Throughout the intervening days he kept the boys busy. He practiced them at driving. He took them to the garage again, and picked up some spare parts, such as a fuel-pump and a coil. To the best of his ability he showed them how to change parts, and they practiced a little.
“Or,” he said, “you might find it easier, if you have trouble, to stop in at some garage and get another one running, just as we did here. That might be easier than to try patching this one.”
But most of all Ish enjoyed the planning of the route. In the service stations he found road-maps, yellow and faded. He studied them eagerly, bringing into play his old knowledge of the land, trying to imagine how flood and windstorm and treegrowth would have affected the roads at different points.
“Head south first, for Los Angeles,” he concluded finally. “That was a big center of population in the Old Times. There are probably some people left, maybe a community.”
On the map he let his glance run southward toward Los Angeles, following the old familiar red lines of the routes.
“Try 99 first,” he said. “You can probably get through. If it’s blocked in the mountains turn back toward Bakersfield and work across to 466, and try it over Tehachapi Pass….”
He paused, and in the pause he suddenly felt his throat tight, and his eyes brimming. Nostalgia filled him. The names, it
He swallowed and winked, for he saw the two boys looking at him.
“O.K.,” he said briskly. “From Los Angeles, or from Barstow, if you can’t make Los Angeles, take 66 east. That was the way I went. Across the desert, things should be easy. But watch your water. If the Colorado River bridge is there, well and good. If not, swing north and try the road across Boulder Dam. The dam will be there still, certainly.”
On the maps he showed them how to figure out alternate routes, if they found themselves blocked anywhere. But with the jeep he thought that they could usually get through with no more than the occasional cutting back of a fallen tree, or an hour’s work with pick and shovel to make a track across a landslide. After all, even in twenty-one years, the great highways would not be entirely blocked.
“You may have some trouble in Arizona,” he went on. “After you get to the mountains, but then….”
“What’s Arry—? What is it?—Arry-
Bob was asking, and it was a fair enough question. But Ish found himself stumped to answer it. What Arizona once had been—even that was a hard one. Had it been a certain amount of territory, or had it been essentially a corporate entity, an abstraction. Even so, how could he explain in a few words what a “state” had been? Much less, how could he explain what Arizona now was?

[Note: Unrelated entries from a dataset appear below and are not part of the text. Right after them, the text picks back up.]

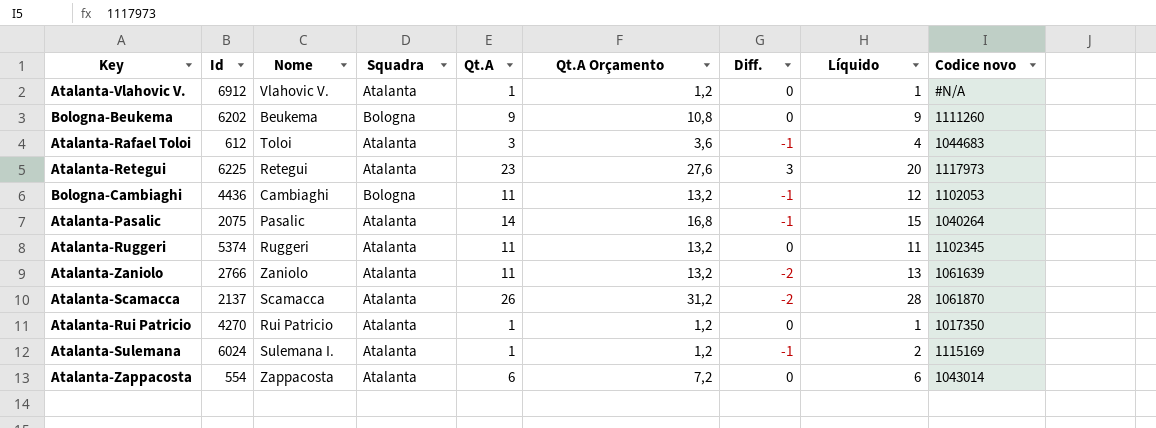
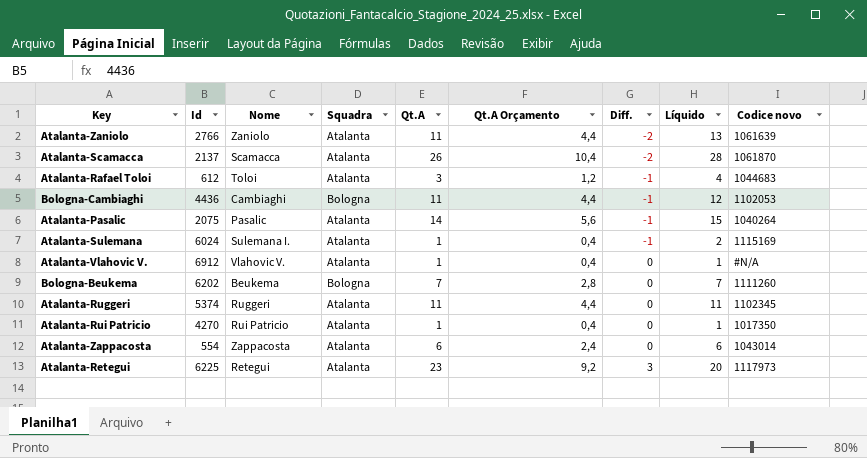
row order: none -> Diff. ascending
column Qt.A Orçamento | formula: [Qt.A] * 1,2 -> [Qt.A] * 0,4
Bologna-Beukema | Qt.A: 9 -> 7
Bologna-Beukema | Líquido: 9 -> 7

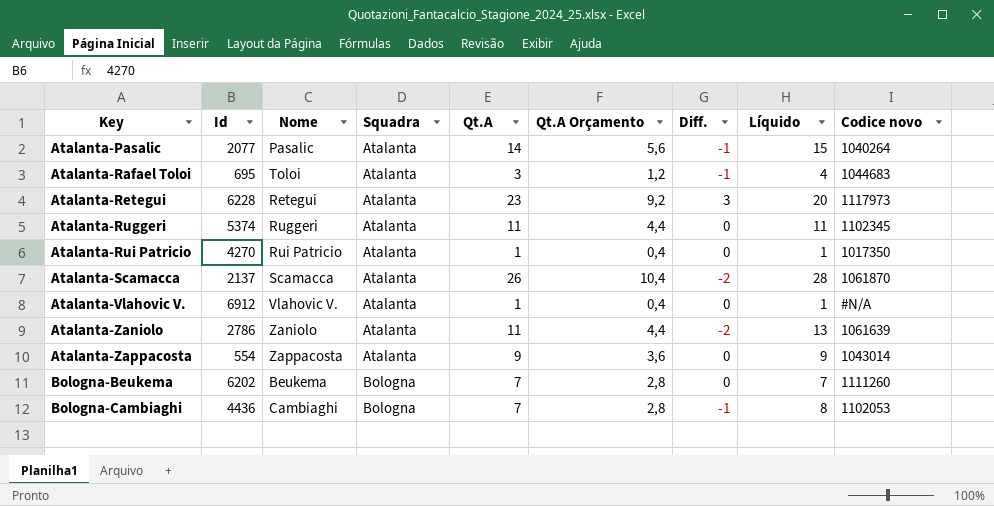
row order: Diff. ascending -> Key ascending
row Atalanta-Sulemana: 6024 | Sulemana I. | Atalanta | 1 | 0,4 | -1 | 2 | 1115169 -> none
Atalanta-Pasalic | Id: 2075 -> 2077
Atalanta-Rafael Toloi | Id: 612 -> 695
Atalanta-Retegui | Id: 6225 -> 6228
Atalanta-Zaniolo | Id: 2766 -> 2786
Atalanta-Zappacosta | Qt.A: 6 -> 9
Atalanta-Zappacosta | Qt.A Orçamento: 2,4 -> 3,6
Atalanta-Zappacosta | Líquido: 6 -> 9
Bologna-Cambiaghi | Qt.A: 11 -> 7
Bologna-Cambiaghi | Qt.A Orçamento: 4,4 -> 2,8
Bologna-Cambiaghi | Líquido: 12 -> 8

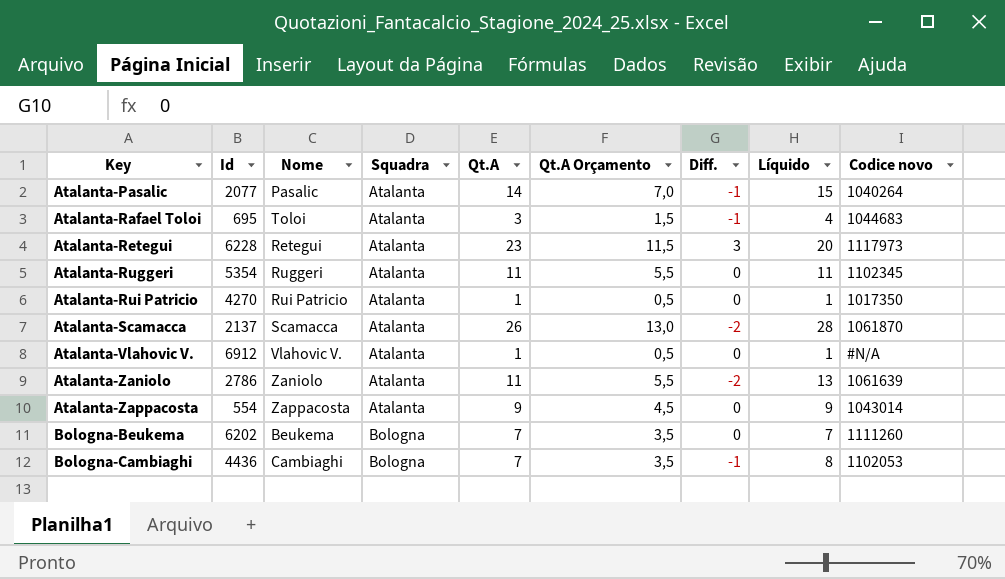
column Qt.A Orçamento | formula: [Qt.A] * 0,4 -> [Qt.A] * 0,5
Atalanta-Ruggeri | Id: 5374 -> 5354

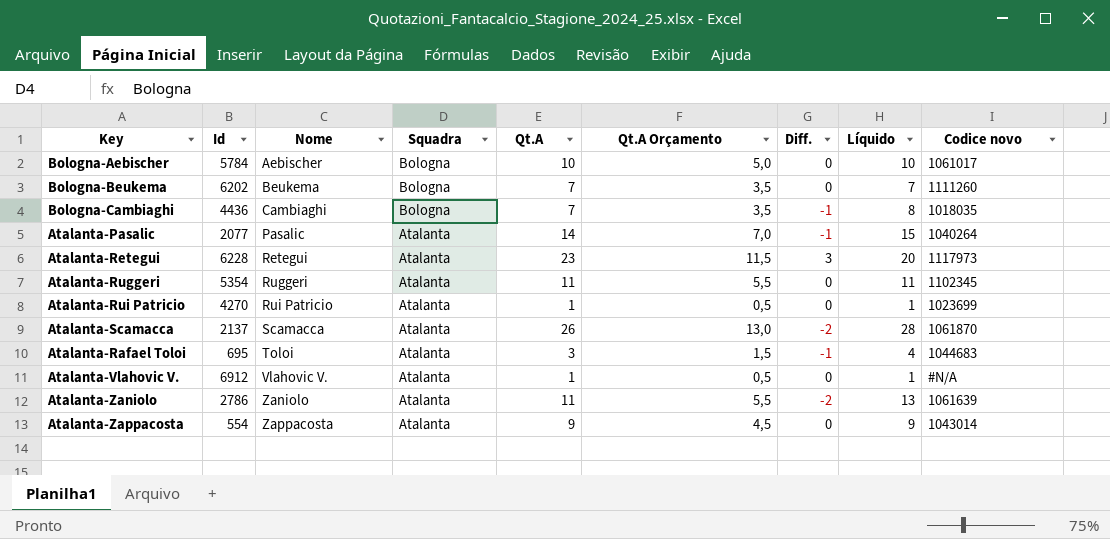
row order: Key ascending -> Nome ascending
row Bologna-Aebischer: none -> 5784 | Aebischer | Bologna | 10 | 5,0 | 0 | 10 | 1061017
Bologna-Cambiaghi | Codice novo: 1102053 -> 1018035
Atalanta-Rui Patricio | Codice novo: 1017350 -> 1023699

“Oh,” he said finally, “Arizona—that was just a name for that part over there beyond the river.” Then he had an inspiration, “See, on the map it’s this part inside the yellow line.”
“Yes,” said Bob, “I suppose they had a fence around it?”
“Well, I doubt whether they had.”
“That’s right. They wouldn’t have needed a fence where the river was.”
(Let it pass, thought Ish. He thinks Arizona is like an old fenced-in backyard, only bigger.)
After that, however, he stopped referring to states, and mentioned cities. The boys knew what a city was, that is, it was a lot of littered streets and weather-beaten buildings. Of course, since they themselves lived in a city, they could easily imagine another city and another community like their own.
He routed them through Denver, Omaha, and Chicago, wanting to see what would have happened in the great cities. By that time it would be spring. Beyond that, he told them to try for Washington and New York, by the route that seemed the most passable.
“The Pennsylvania Turnpike may still be the best way to get across the mountains. It will be hard to block a four-lane highway like that, and even the tunnels should still be open.”
For the return route he left them to their own choice; by that time they would know more about conditions than he did. He suggested, however, that they swing far to the south, since on account of the cold winters there would probably have been a drift of population toward the Gulf Coast.
They drove the jeep every day, and thus, by the process of elimination through blow-outs, they got tires which seemed likely to stand up under some wear.
On the fourth day they left, the back of the jeep jammed with an extra battery, tires, and other equipment; the boys themselves, half-wild with the excitement of the prospect; their mothers, close to tears at the thought of so long a separation; Ish himself, nervous with the desire to go along.